Type of selectivity	Difference(s) in analytes to be separated	Underlying separation factor alpha	Selectivity range of the phases; factor between the smallest/largest alpha value
Hydrophobic selectivity (separation of polar/non-polar components)	∆: CH2	α EB/T	1.14
	∆: CH2+ O	α Propbenz/Ethbenz	1.17

	∆: 2 x CH2+ O	α Propbenz/Methbenz	1.45
	∆: =O	α Fluoren/Fluorenon	2.25
	∆: =O + ∆ Aromaticity + ∆ Molecular size	α EB/Fl	3.54
Aromatic selectivity (π-π interactions)	∆ aromatischec character	α Per/Chr	1.76
Steric selectivity (Accessibility, π-π interactions)	∆ spatial arrangement	α Tri/o-Ter	3.65
Polar selectivity I (hydrogen bonds)	∆ OH- vs. Alkylgruppe	α Phe/EB	15
Polar selectivity II (Ion exchange interactions)	∆ components capable/incapable of ion-exchange, ∆ Charge	α Benz/Phe	Ø 20

This table makes it clear why it is necessary to define exactly what kinds of analytes are involved before a statement can be made: "This column is similar to...“ For example, in the case of the separation of neutral/neutralized components different stationary phases behave quite similarly (case 1, small differences in selectivity). With the increase of additional polar interactions or the number of possible mechanisms, the differences become more and more pronounced. They culminate in the case of additional ion exchange interactions and with methanol as organic solvent (case 5, very large differences in selectivity).

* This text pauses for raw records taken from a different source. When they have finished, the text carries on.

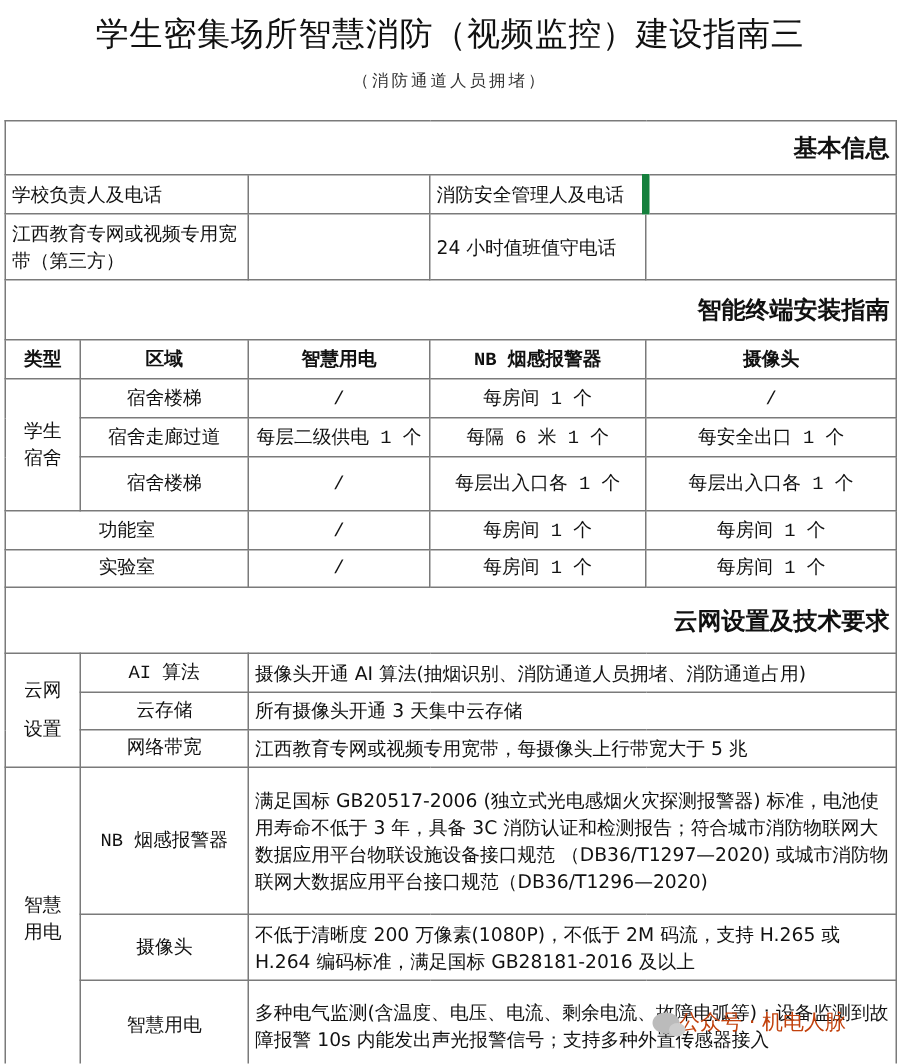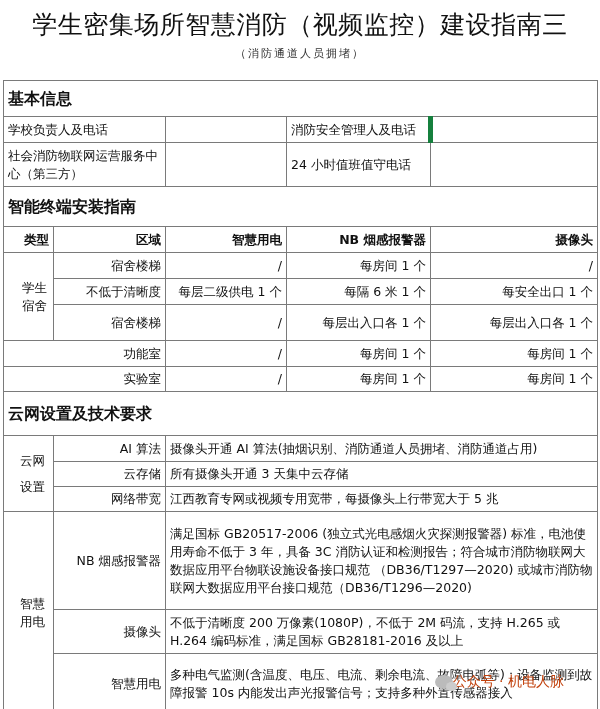--- a/index.html
+++ b/index.html
@@ -4,7 +4,7 @@
 <style>
   html,body{margin:0;padding:0;background:#fff;}
   body{width:600px;height:709px;position:relative;overflow:hidden;font-family:"DejaVu Sans",sans-serif;color:#111;}
-  .title{position:absolute;left:0;top:8px;width:600px;text-align:center;font-size:25px;letter-spacing:0.5px;}
+  .title{position:absolute;left:0;top:8px;width:600px;text-align:center;font-size:22px;letter-spacing:0.5px;}
   .subtitle{position:absolute;left:0;top:46px;width:600px;text-align:center;font-size:11px;color:#333;letter-spacing:2px;}
   table{position:absolute;left:3px;top:80px;width:594px;border-collapse:collapse;table-layout:fixed;font-size:12.5px;}
   td{border:1px solid #7a7a7a;padding:0 4px;vertical-align:middle;line-height:18px;}

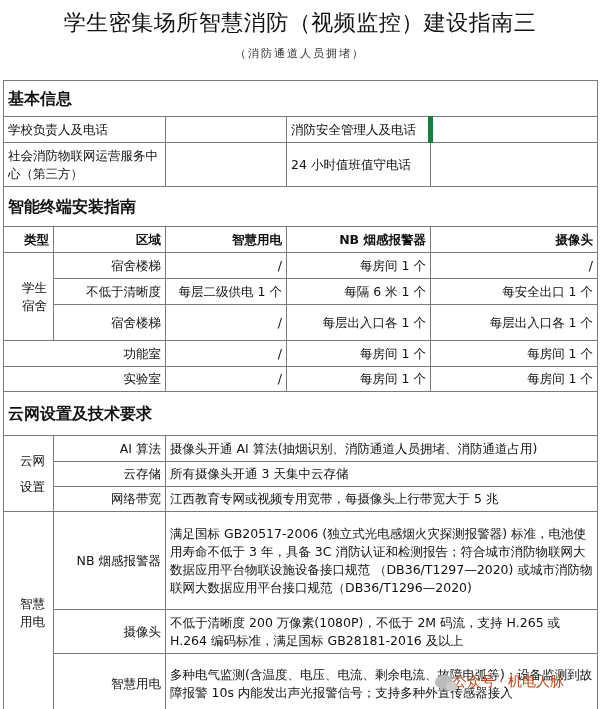--- a/index.html
+++ b/index.html
@@ -8,7 +8,7 @@
   .subtitle{position:absolute;left:0;top:46px;width:600px;text-align:center;font-size:11px;color:#333;letter-spacing:2px;}
   table{position:absolute;left:3px;top:80px;width:594px;border-collapse:collapse;table-layout:fixed;font-size:12.5px;}
   td{border:1px solid #7a7a7a;padding:0 4px;vertical-align:middle;line-height:18px;}
-  .sec{font-weight:bold;font-size:16px;text-align:left;}
+  .sec{font-weight:bold;font-size:16px;text-align:right;}
   .c{text-align:right;}
   .b{font-weight:bold;}
   .watermark{position:absolute;right:36px;top:673px;font-size:14px;color:#c2410c;display:flex;align-items:center;gap:0;}

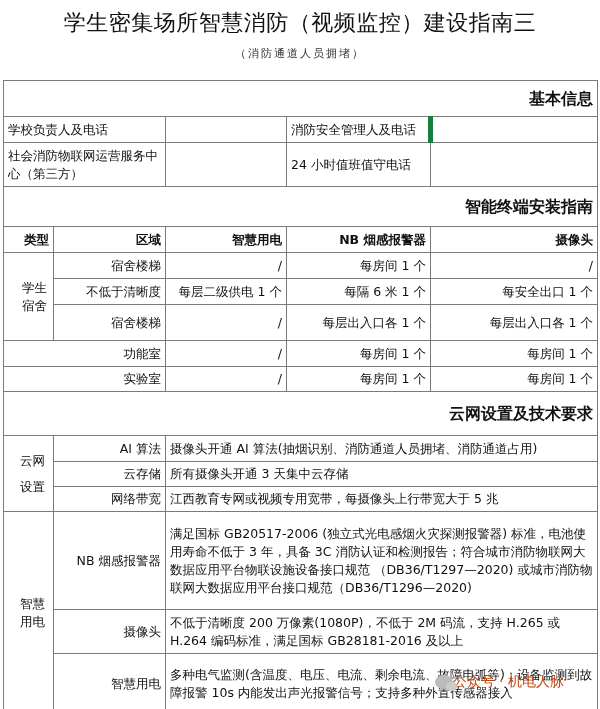--- a/index.html
+++ b/index.html
@@ -41,7 +41,7 @@
     <td></td>
   </tr>
   <tr style="height:44px">
-    <td colspan="2">社会消防物联网运营服务中心（第三方）</td>
+    <td colspan="2">江西教育专网或视频专用宽带（第三方）</td>
     <td></td>
     <td>24 小时值班值守电话</td>
     <td></td>

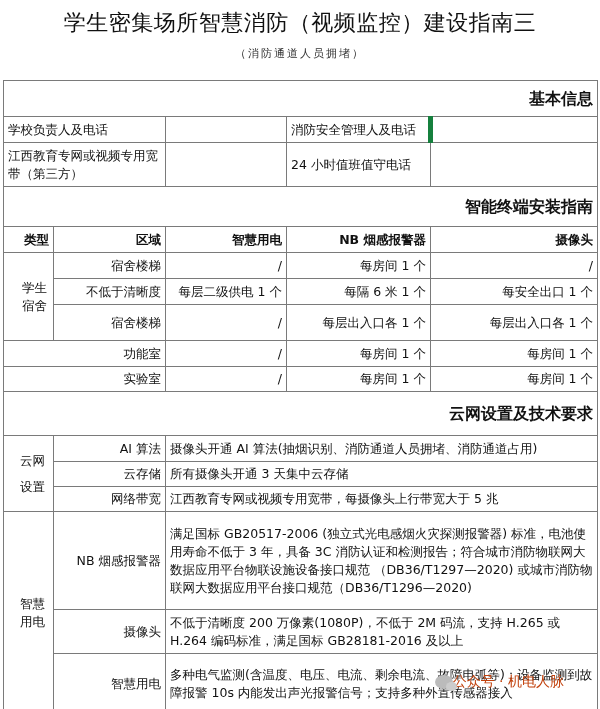--- a/index.html
+++ b/index.html
@@ -9,7 +9,7 @@
   table{position:absolute;left:3px;top:80px;width:594px;border-collapse:collapse;table-layout:fixed;font-size:12.5px;}
   td{border:1px solid #7a7a7a;padding:0 4px;vertical-align:middle;line-height:18px;}
   .sec{font-weight:bold;font-size:16px;text-align:right;}
-  .c{text-align:right;}
+  .c{text-align:center;font-family:Liberation Mono, monospace;}
   .b{font-weight:bold;}
   .watermark{position:absolute;right:36px;top:673px;font-size:14px;color:#c2410c;display:flex;align-items:center;gap:0;}
   .wm-icon{display:inline-block;width:18px;height:14px;border-radius:50%;background:#bbb;position:relative;}

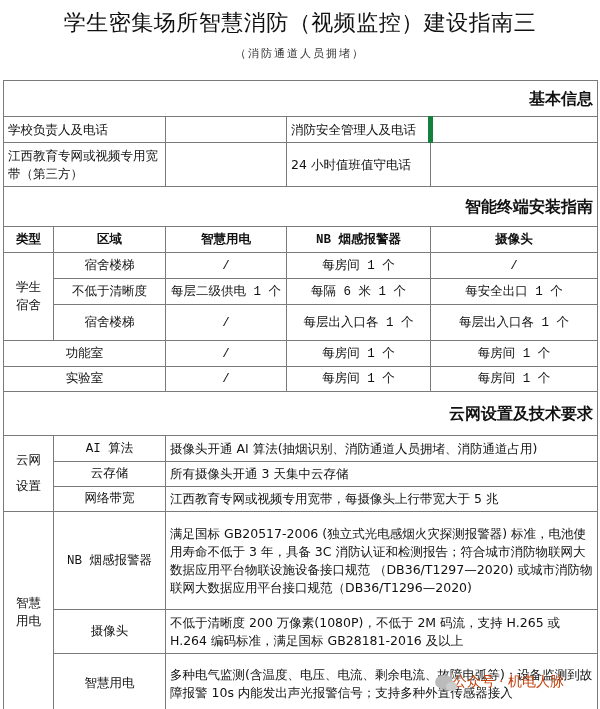--- a/index.html
+++ b/index.html
@@ -65,7 +65,7 @@
     <td class="c">/</td>
   </tr>
   <tr style="height:26px">
-    <td class="c">不低于清晰度</td>
+    <td class="c">宿舍走廊过道</td>
     <td class="c">每层二级供电 1 个</td>
     <td class="c">每隔 6 米 1 个</td>
     <td class="c">每安全出口 1 个</td>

Combination of stationary phase and components - what can one expect?

"Same" with same!

Hydrophobic stationary phase and hydrophobic components: that would be neutral or via the pH value neutralized molecules and phases with a hydrophobic surface, i.e. a minimum of active polar centres, the result: good peak shape, probably good selectivity; the chromatograms look similar, the choice of stationary phase is of secondary importance
hydrophobic stationary phase and polar components: possibly a good peak shape but poor selectivity (e.g. modern endcapped phases and cis-trans isomers or stronger bases)
Polar stationary phase and hydrophobic components: probably low retention and also poor selectivity
Polar stationary phase and polar components: probably good selectivity, the problem here might be long retention times and tailing peaks.

Of course, the selectivity can and should be verified or if necessary improved by modifying the following four factors: eluent composition, type of organic solvent/modifier (acetonitrile, methanol, tetrahydrofuran, methyl-tert-butyl-ether (MTBE), ion pair reagents etc.), ∆ pH value, ∆ temperature.